Théâtre musical en 1 acte et 5 tableaux
Livret : Pierre Senges & Hélène Clerc-Murgier.
Musique : Mel Bonis, Cécile Cheminade, Geneviève Taillefer.
Direction musicale : Hélène Clerc-Murgier
Mise en scène : Juan Kruz dias de Garaio Esnaola
Vidéos : Louison Costes
Avec Daphné Hacquard, Jeanne Zaepffel, Brice Ormain
Piano : Hélène Clerc-Murgier
Trois femmes lumineuses, Marie Curie, Loïe Fuller, Edmée Chandon, traversent une même époque et un même combat : celui de l'existence face à l'invisibilisation. Le livret de Pierre Senges et Hélène Clerc-Murgier tisse dialogues scientifiques, chansons françaises, danse et quelques mots de polonais dans un récit sobre. Ce n'est pas une biographie en musique. C'est une méditation sur la matière, celle que l'on découpe, que l'on nomme, que l'on empoisonne parfois sans le savoir.
La scénographie vidéo comme langue dramaturgique
La compagnie Les Monts du Reuil fait de la vidéo un outil de mise en présence, non de décoration. Dans Femmes Phosphorescentes, le dispositif s'impose naturellement : la radioactivité, la phosphorescence, la lumière ultraviolette sont des matières visuelles avant d'être des métaphores. Les images en mouvement, archives scientifiques, captations de danse serpentine, particules, corps dans le noir, deviennent la troisième voix du spectacle, celle qui donne corps à ce que le chant dit en creux. L'esthétique visuelle travaille la luminescence : ce qui brille dans l'obscurité, ce qui reste après que la source a disparu. Elle dialogue directement avec la figure de Loïe Fuller et ses costumes phosphorescents imaginés puis abandonnés, un fil conducteur scénique entre danse, science et danger.
Pourquoi maintenant
Le sujet, femmes pionnières, effacement institutionnel, rapport au corps et au risque, résonne avec une urgence documentée. Mais le livret l'aborde par le biais de la physique et de la beauté, jamais par celui du manifeste. La force du spectacle est précisément là : dans l'ellipse, dans ce qui est dit entre les mesures et les formules.

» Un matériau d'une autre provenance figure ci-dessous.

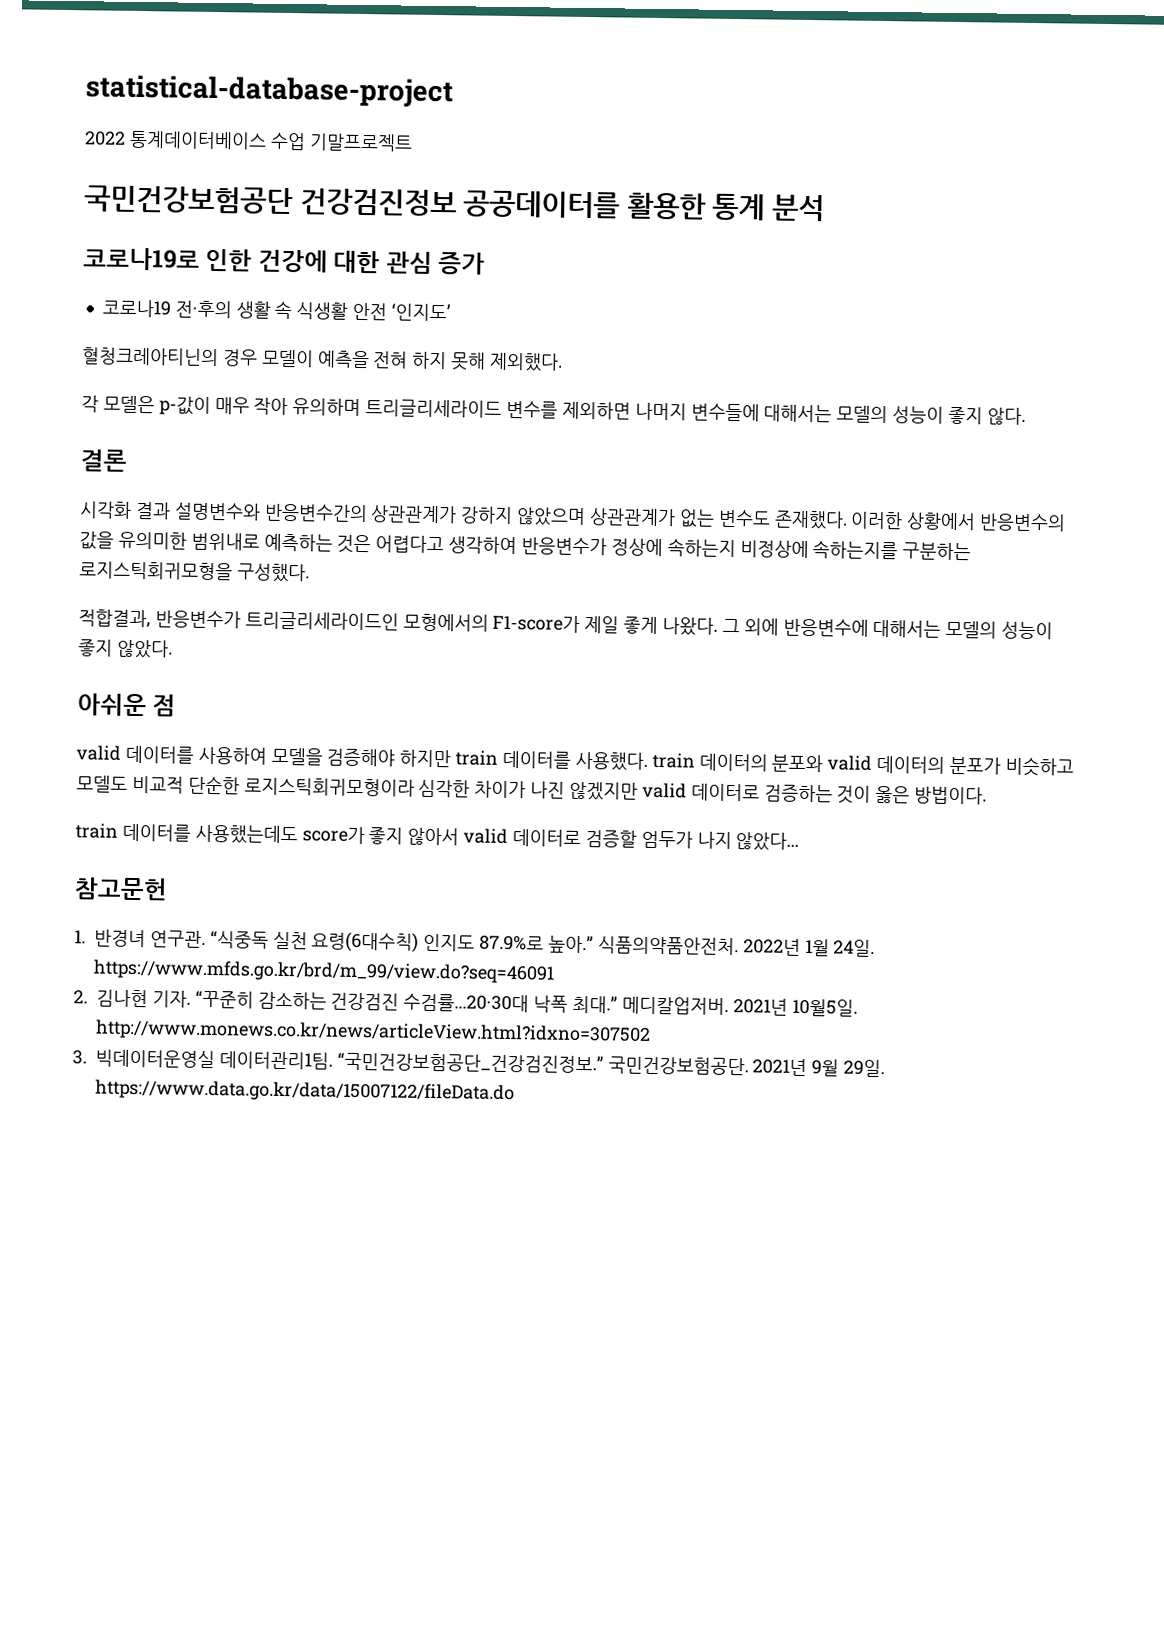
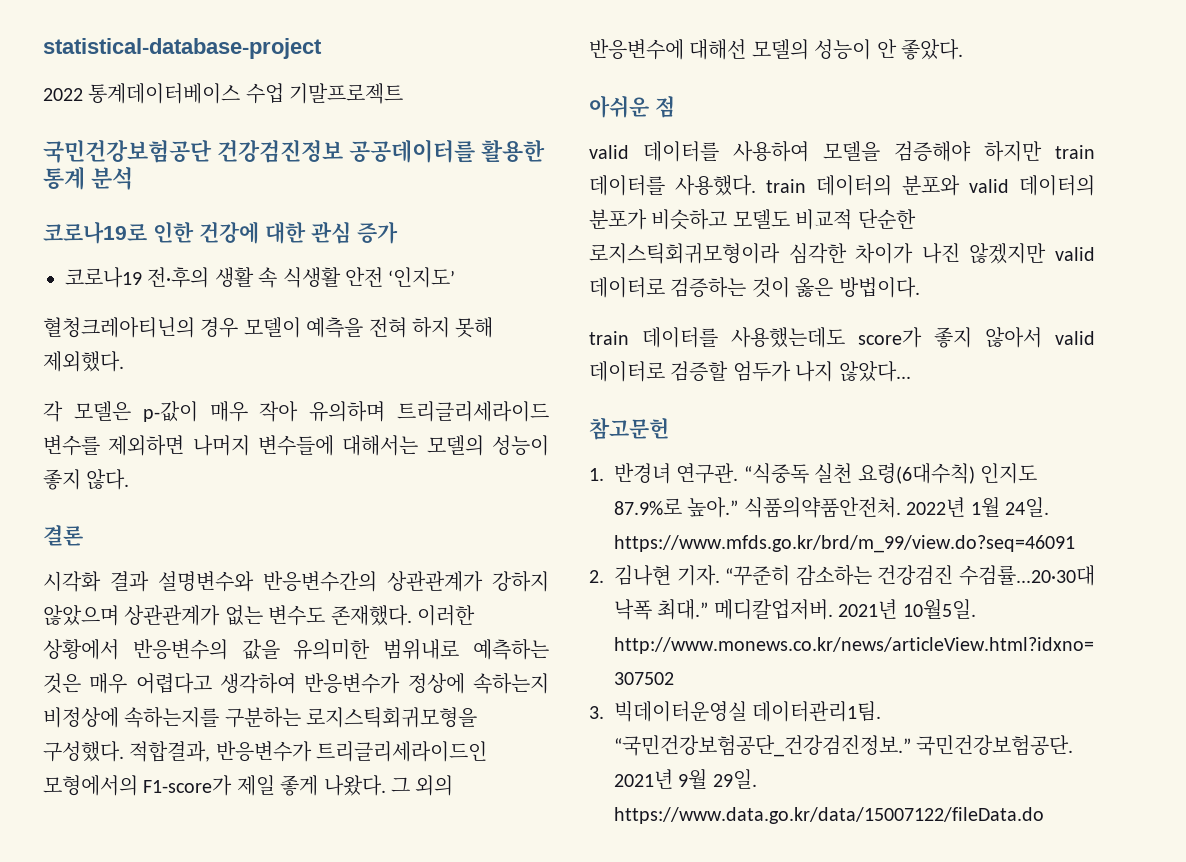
- 이러한 상황에서 반응변수의 값을 유의미한 범위내로 예측하는 것은 어렵다고 생각하여 반응변수가 정상에 속하는지 비정상에 속하는지를 구분하는 로지스틱회귀모형을 구성했다.
- 적합결과, 반응변수가 트리글리세라이드인 모형에서의 F1-score가 제일 좋게 나왔다.
+ 이러한 상황에서 반응변수의 값을 유의미한 범위내로 예측하는 것은 매우 어렵다고 생각하여 반응변수가 정상에 속하는지 비정상에 속하는지를 구분하는 로지스틱회귀모형을 구성했다. 적합결과, 반응변수가 트리글리세라이드인 모형에서의 F1-score가 제일 좋게 나왔다.
- 그 외에 반응변수에 대해서는 모델의 성능이 좋지 않았다.
+ 그 외의 반응변수에 대해선 모델의 성능이 안 좋았다.

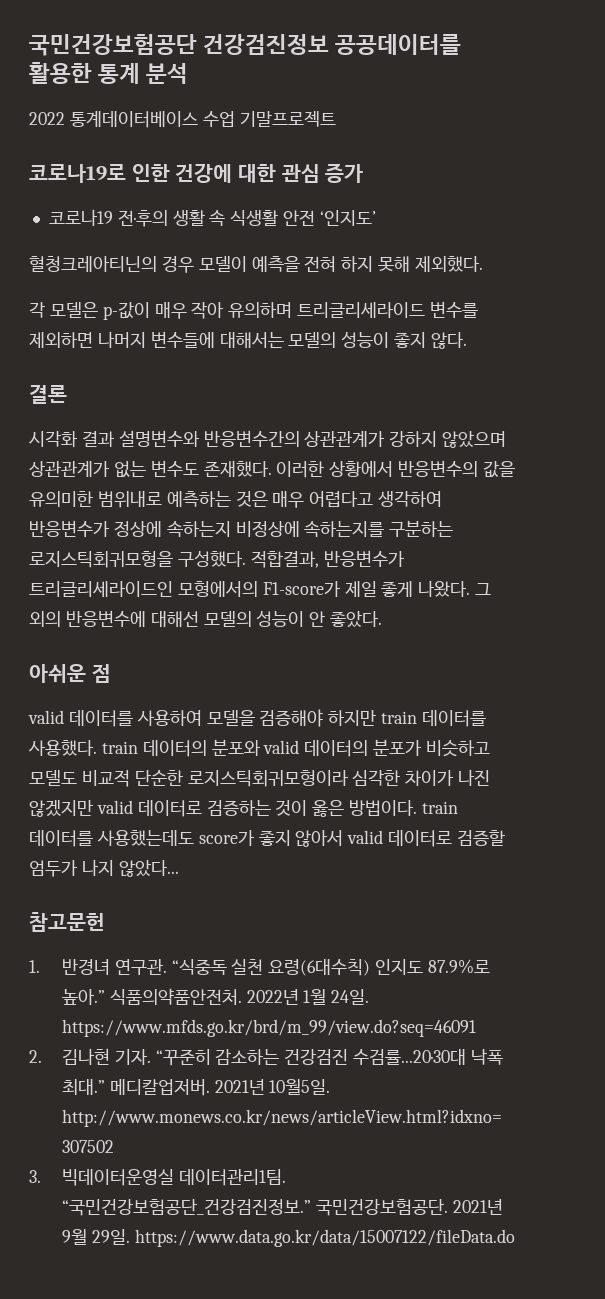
- statistical-database-project
- 2022 통계데이터베이스 수업 기말프로젝트
+ 2022 통계데이터베이스 수업 기말프로젝트
- valid 데이터를 사용하여 모델을 검증해야 하지만 train 데이터를 사용했다. train 데이터의 분포와 valid 데이터의 분포가 비슷하고 모델도 비교적 단순한 로지스틱회귀모형이라 심각한 차이가 나진 않겠지만 valid 데이터로 검증하는 것이 옳은 방법이다.
- train 데이터를 사용했는데도 score가 좋지 않아서 valid 데이터로 검증할 엄두가 나지 않았다...
+ valid 데이터를 사용하여 모델을 검증해야 하지만 train 데이터를 사용했다. train 데이터의 분포와 valid 데이터의 분포가 비슷하고 모델도 비교적 단순한 로지스틱회귀모형이라 심각한 차이가 나진 않겠지만 valid 데이터로 검증하는 것이 옳은 방법이다. train 데이터를 사용했는데도 score가 좋지 않아서 valid 데이터로 검증할 엄두가 나지 않았다...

Formats et contextes de diffusion
Le spectacle s'adapte à plusieurs configurations. En version concert dramatisé, il convient aux scènes de musique vocale, salles patrimoniales et centres culturels avec installation vidéo légère. En version scène complète, il appelle un plateau équipé en projection et une régie lumière apte à travailler par soustraction, le noir comme espace de révélation. Des contextes de programmation thématique sont également pertinents : saisons autour des femmes dans les sciences, cycles sur la mémoire et les corps, ou festivals croisant arts vivants et patrimoine scientifique.
Programme musical
Mel Bonis, Cécile Cheminade, Geneviève Taillefer : trois noms qui portent eux-mêmes le sujet. Des compositrices françaises injustement marginalisées, dont les œuvres retrouvent ici une scène. Le choix n'est pas anecdotique, il constitue aussi l'un des arguments programmatiques les plus solides du dossier.